Exercise: What is the number of lines in this listing that include the string "Profesional"? Answer with that number by itself.

:: Input

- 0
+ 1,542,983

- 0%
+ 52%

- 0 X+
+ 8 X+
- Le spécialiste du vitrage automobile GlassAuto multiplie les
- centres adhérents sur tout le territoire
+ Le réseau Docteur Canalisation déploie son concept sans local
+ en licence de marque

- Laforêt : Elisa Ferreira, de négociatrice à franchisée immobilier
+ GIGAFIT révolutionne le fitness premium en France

::::
:: Input

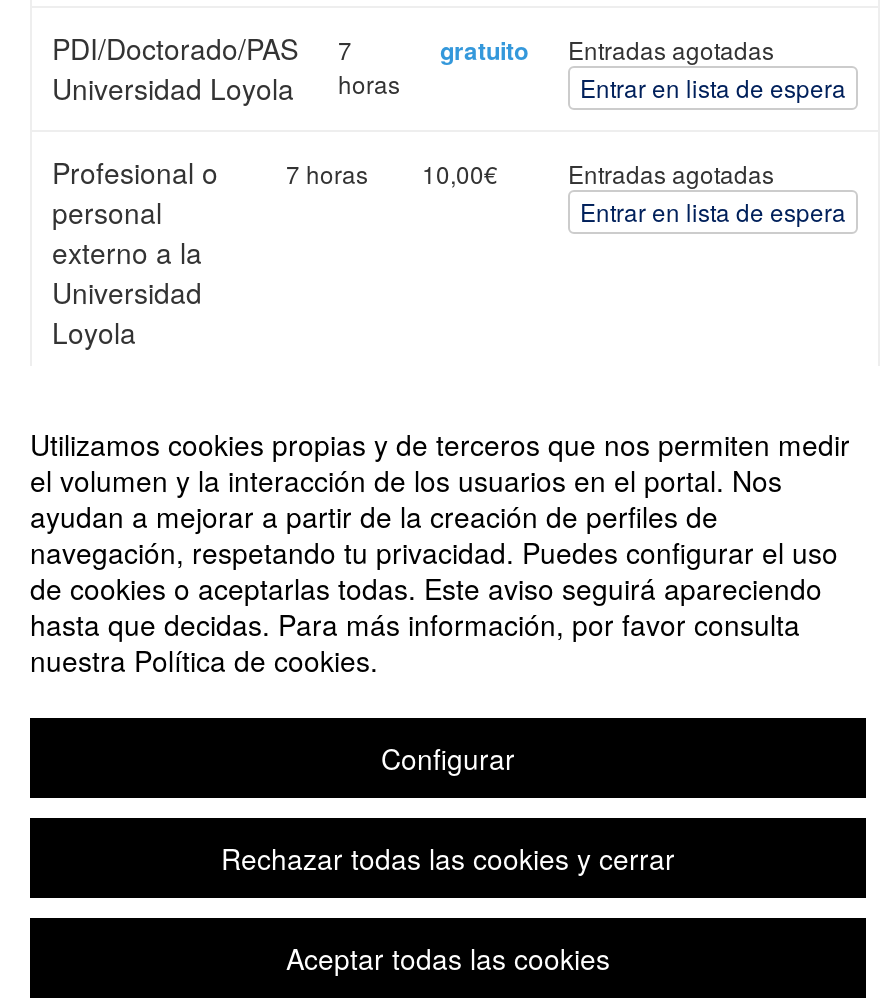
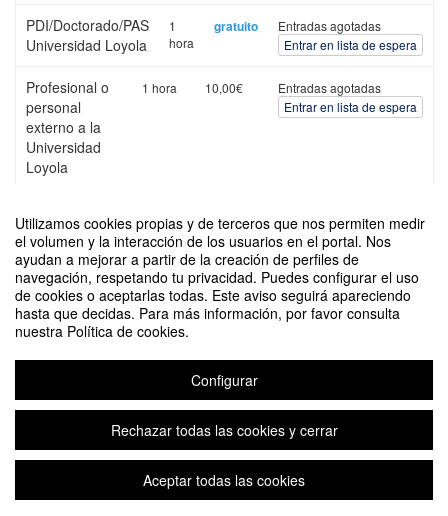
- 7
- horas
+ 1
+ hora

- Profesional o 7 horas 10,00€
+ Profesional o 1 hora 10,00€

::::

Answer to the problem: 2